一方、この第2実施形態においても、端子保持部材45から引掛け部材39の外方へ突出して設けられた確認用端子12’を接触させることで、例えば
図4に示す金属板35の接地状況を確認することができる。金属板35が接地されていた場合には、上記確認用端子12’及び回路接続線18を介して、ゲートGが接地電位となるため、スイッチング素子29が導通してバッテリ23によって確認用発光体30が発光する。

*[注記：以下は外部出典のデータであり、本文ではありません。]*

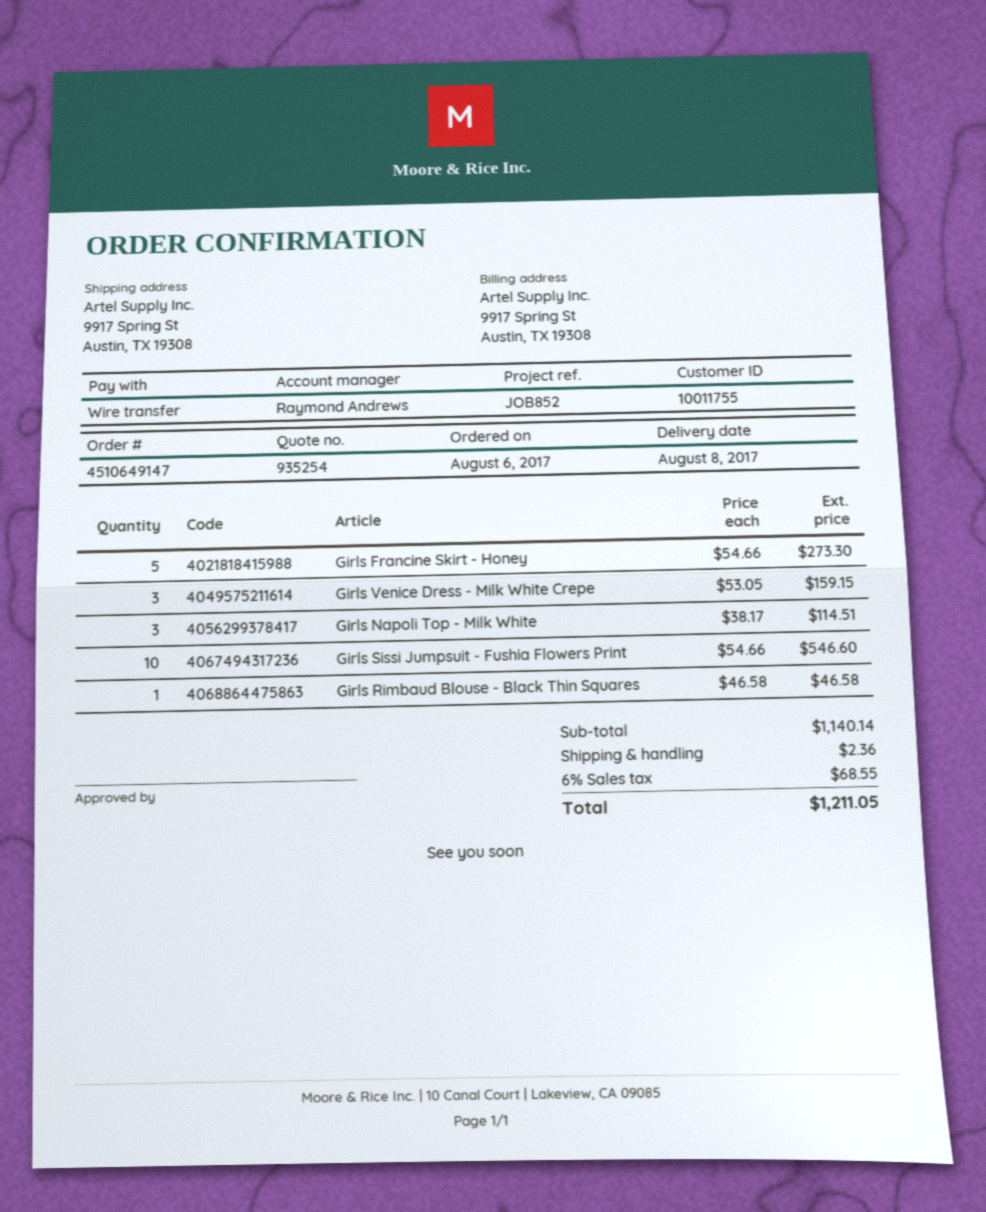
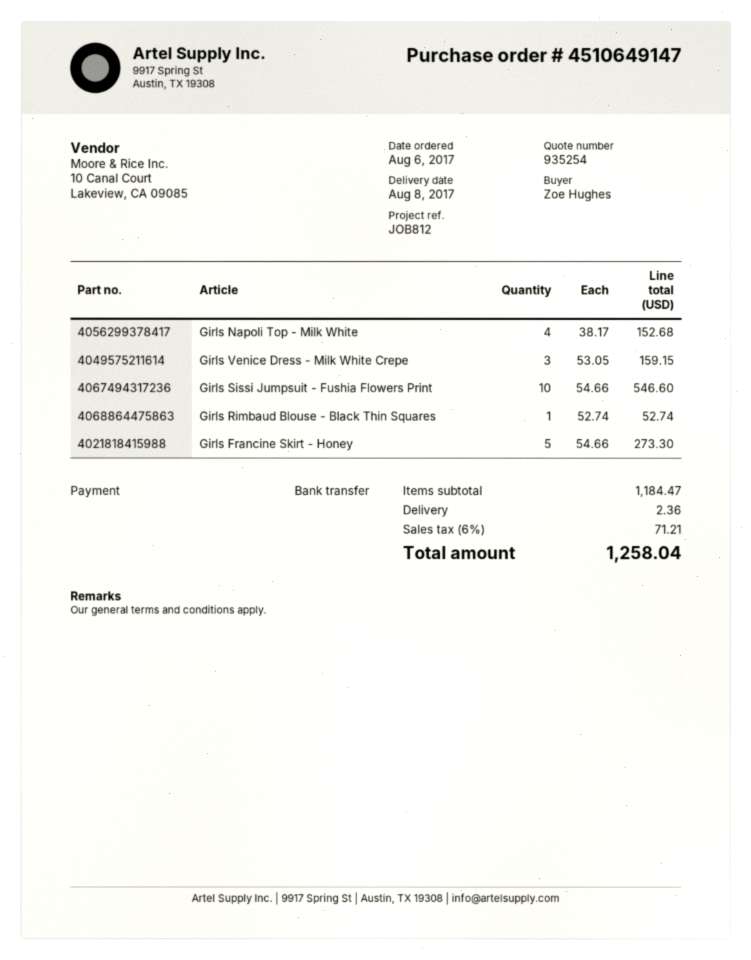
reference: JOB852 -> JOB812
Girls Napoli Top - Milk White: 3 x 38.17 = 114.51 -> 4 x 38.17 = 152.68
Girls Rimbaud Blouse - Black Thin Squares: 1 x 46.58 = 46.58 -> 1 x 52.74 = 52.74
subtotal: 1140.14 -> 1184.47
tax: 6% = 68.55 -> 6% = 71.21
total: 1211.05 -> 1258.04

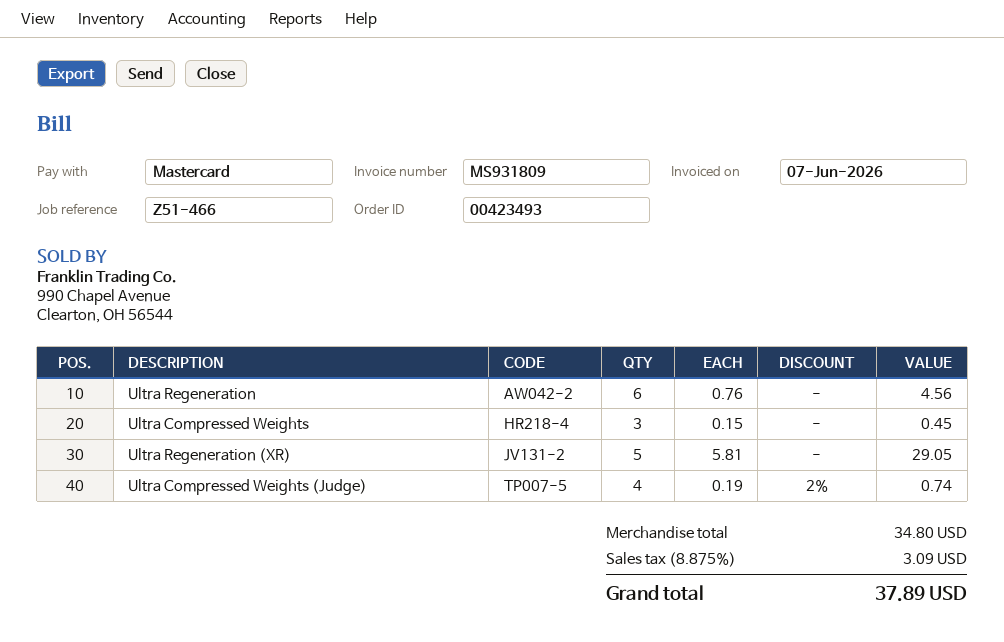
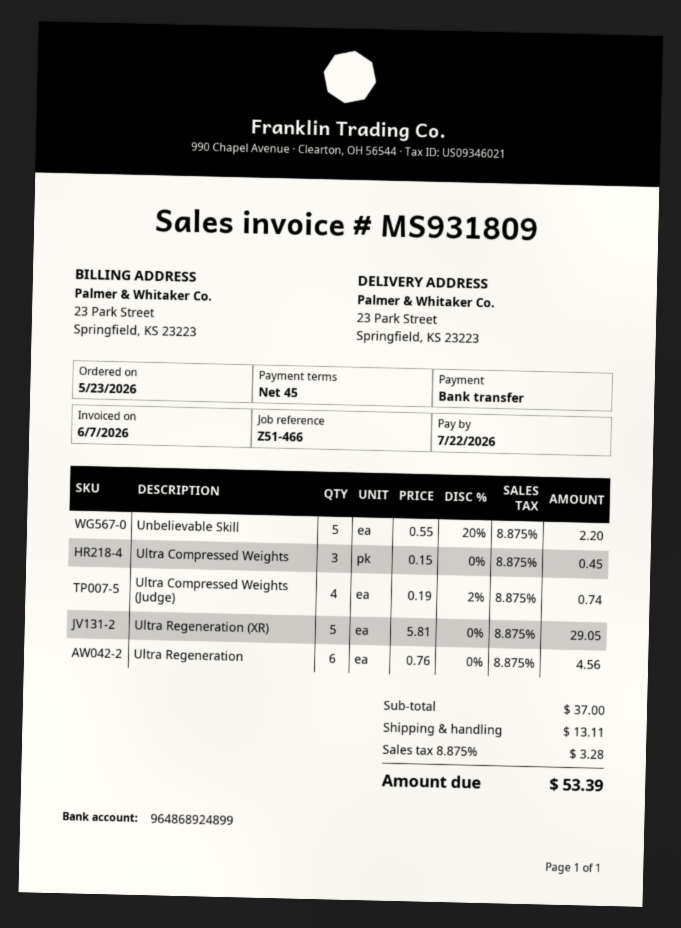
payment method: Mastercard -> bank transfer
Unbelievable Skill: none -> 5 x 0.55 - 20% = 2.20
subtotal: 34.80 -> 37.00
shipping: none -> 13.11
tax: 8.875% = 3.09 -> 8.875% = 3.28
total: 37.89 -> 53.39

このように、第2実施形態においても、金属板35や床面などに対する接地確認の機能と、対象を積極的に接地させる機能とを、1つの装置で実現することができる。
【0048】
上記第2実施形態は、第1実施形態と比べて一対の挟持部材の構成が複雑になるが、挟持圧、すなわち端子の圧接力を強くすることができるというメリットがある。したがって、確認対象が塗料などで被覆されている場合に特に有用である。
また、この第2実施形態においても、各端子5’,11’,12’を、ねじ結合などによって着脱可能にすれば、確認用端子やアース端子を様々な形状の端子に交換することができる。